Hilgers, Christoph1, David Kirschner2, Jean-Paul Breton3, Janos Urai1 (1) RWTH Aachen, Aachen, Germany (2) Saint Louis University, Saint Louis, MO (3) BRGM Oman Branch, Muscat,

 

Sealed fractures are frequently described to have acted as important fluid conduits, although studies considering fracture formation, vein growth history and regional scale vari­ations are rare. We studied veins hosted in autochthonous Mesozoic limestones of the Jebel Akdhar dome, Oman, using meso- and microstructural analyses and stable isotope geo­chemistry.

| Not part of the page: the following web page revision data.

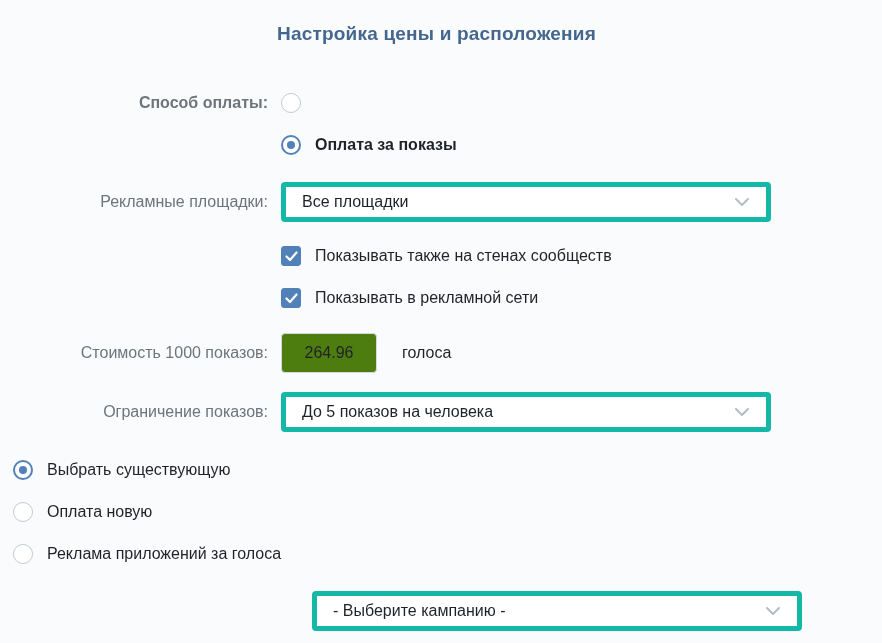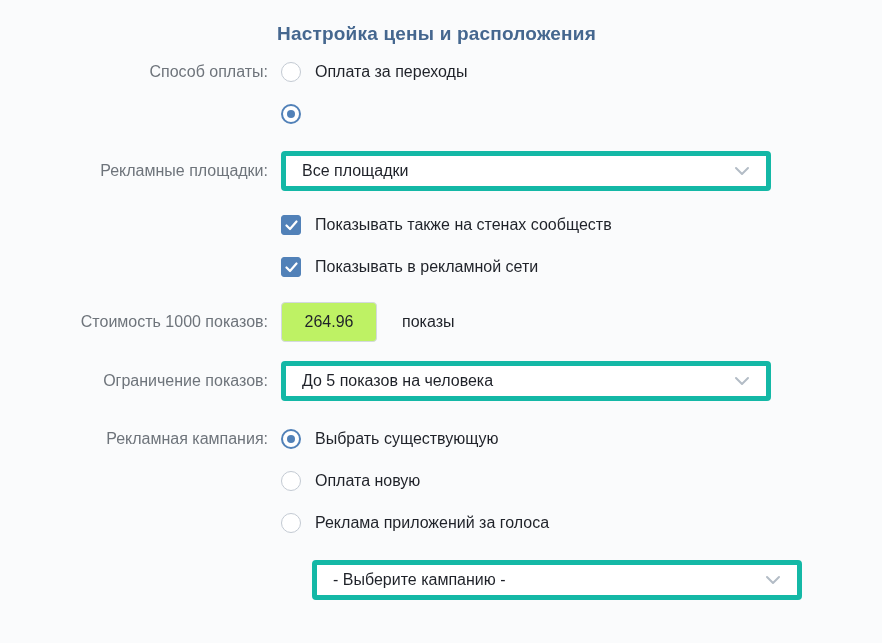--- a/index.html
+++ b/index.html
@@ -102,7 +102,7 @@
   .unit { margin-left:25px; line-height:40px; font-size:16px; color:#1f2229; }
 
   
-  .row-payment   { margin-top:17px; }
+  .row-payment   { margin-top:48px;font-weight:bold; }
   .row-platforms { margin-top:27px; }
   .row-checks    { margin-top:24px; margin-left:281px; }
   .row-cost      { margin-top:25px; }

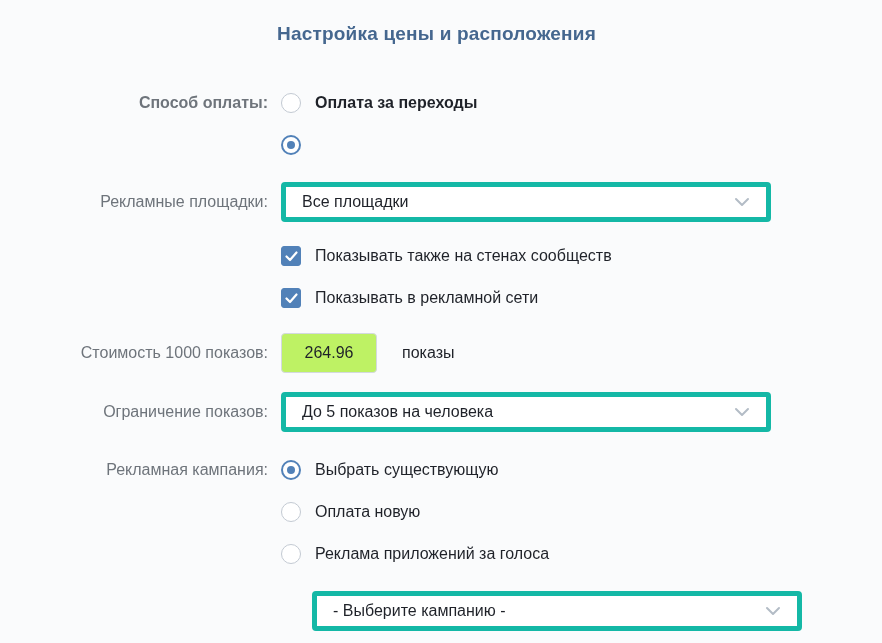--- a/index.html
+++ b/index.html
@@ -122,7 +122,6 @@
     <div class="ctl">
       <div class="opt">
         <span class="radio"></span>
-        <span class="txt">Оплата за переходы</span>
       </div>
       <div class="opt">
         <span class="radio on"></span>

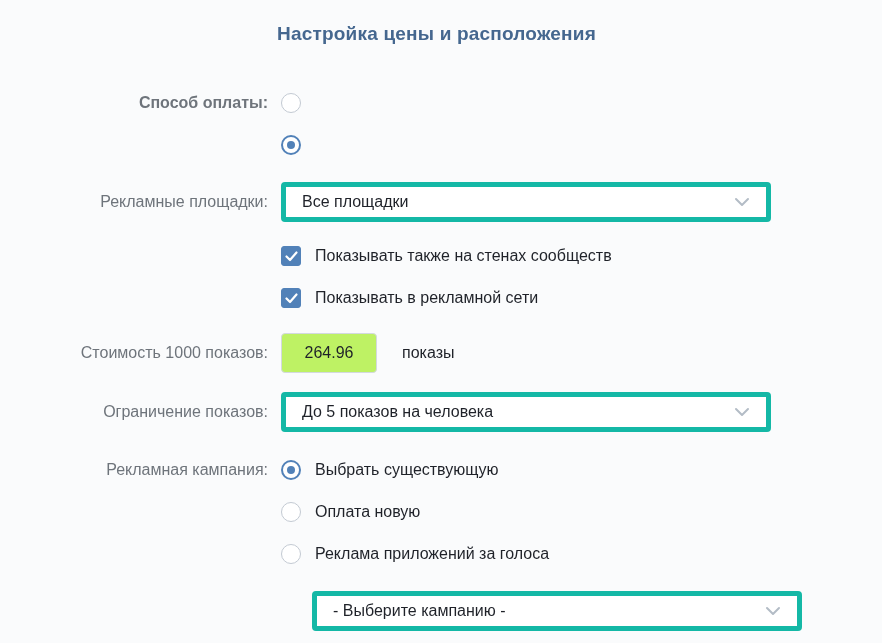--- a/index.html
+++ b/index.html
@@ -125,6 +125,7 @@
       </div>
       <div class="opt">
         <span class="radio on"></span>
+        <span class="txt">Оплата за показы</span>
       </div>
     </div>
   </div>

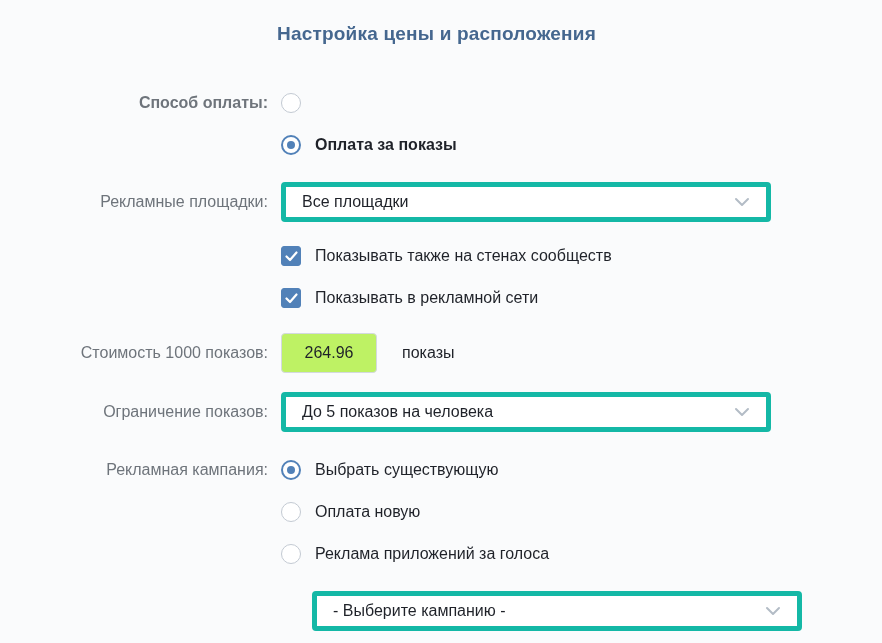--- a/index.html
+++ b/index.html
@@ -90,7 +90,7 @@
   
   .txt-input {
     width:96px; height:40px;
-    background:#bef264;
+    background:#4d7c0f;
     border:1px solid #d3d9de;
     border-radius:4px;
     text-align:center;

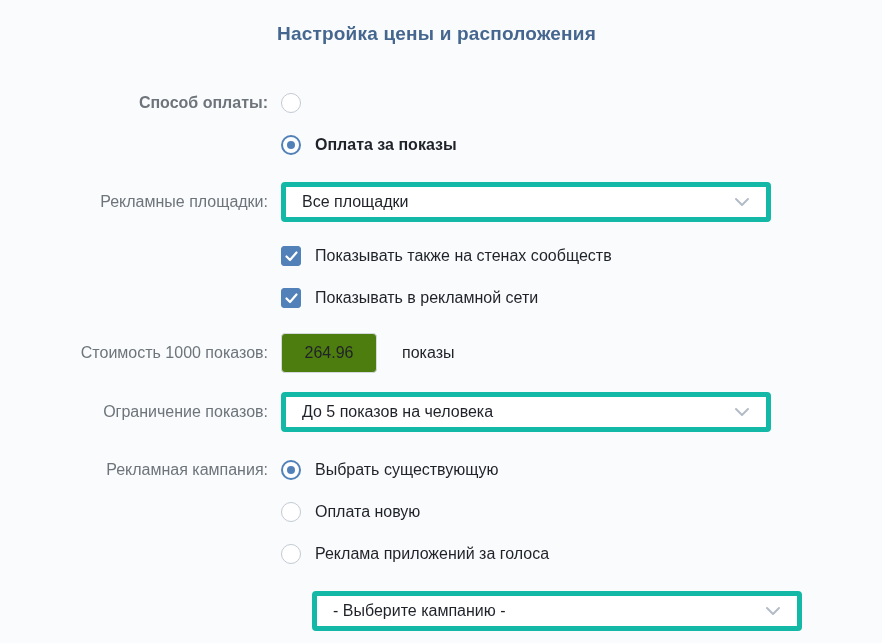--- a/index.html
+++ b/index.html
@@ -167,7 +167,7 @@
     <div class="lbl h40">Стоимость 1000 показов:</div>
     <div class="ctl" style="display:flex;">
       <input class="txt-input" type="text" value="264.96" style="">
-      <span class="unit">показы</span>
+      <span class="unit">голоса</span>
     </div>
   </div>
 

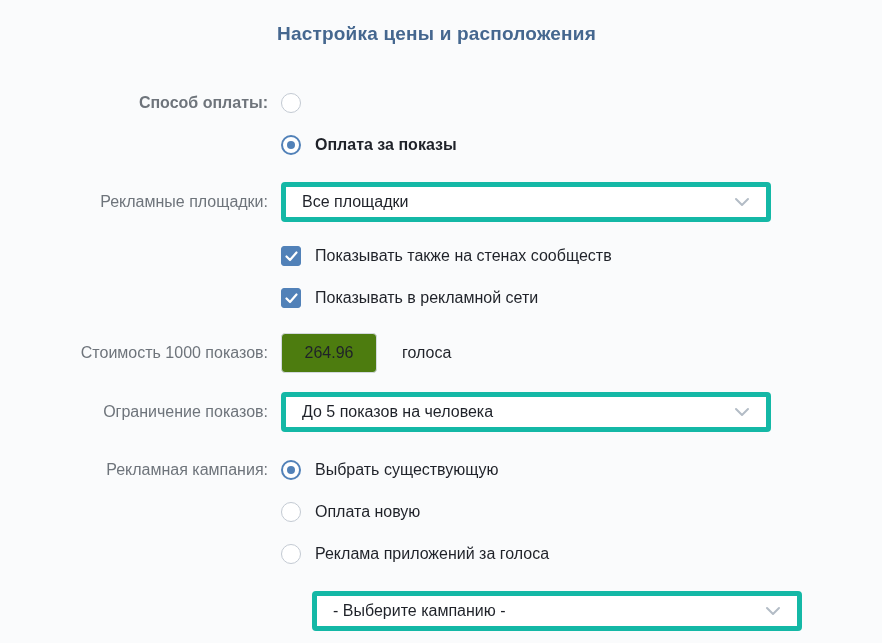--- a/index.html
+++ b/index.html
@@ -186,7 +186,6 @@
   </div>
 
   <div class="row row-campaign">
-    <div class="lbl h20">Рекламная кампания:</div>
     <div class="ctl">
       <div class="opt">
         <span class="radio on"></span>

This reservoir rock displays different sealing and overpressure events, which dis­play the complex fluid history during subsidence and exhumation. At least six fracture seal­ing events were identified in the dome. Early sets of extension veins formed at supra-hydro-static fluid pressure and low differential stresses <40 MPa during burial and are truncated by bedding parallel veins. Evidence of exhumation is given by normal faults, which contain two different phases of sealing events. Late thrusts displace the normal faults and represent a late compression phase. Samples of these different vein sets and their host rocks were analyzed in the stable isotope laboratory at Saint Louis University to provide information on fluid-rock interaction in the dome and the scale(s) of fluid movement. Oxygen isotope val­ues range from ca. 16 to 29 per mil; carbon isotope values range from 0 to +4 per mil. The initial results from approximately 120 analyses are consistent with a rock-buffered system during formation of the earliest veins, and a more open system that allowed external fluids to infiltrate the dome during normal faulting and late thrusting. Late fluid infiltration is in accordance with mechanical constraints of high differential stresses during late faulting events and suggests drained conditions.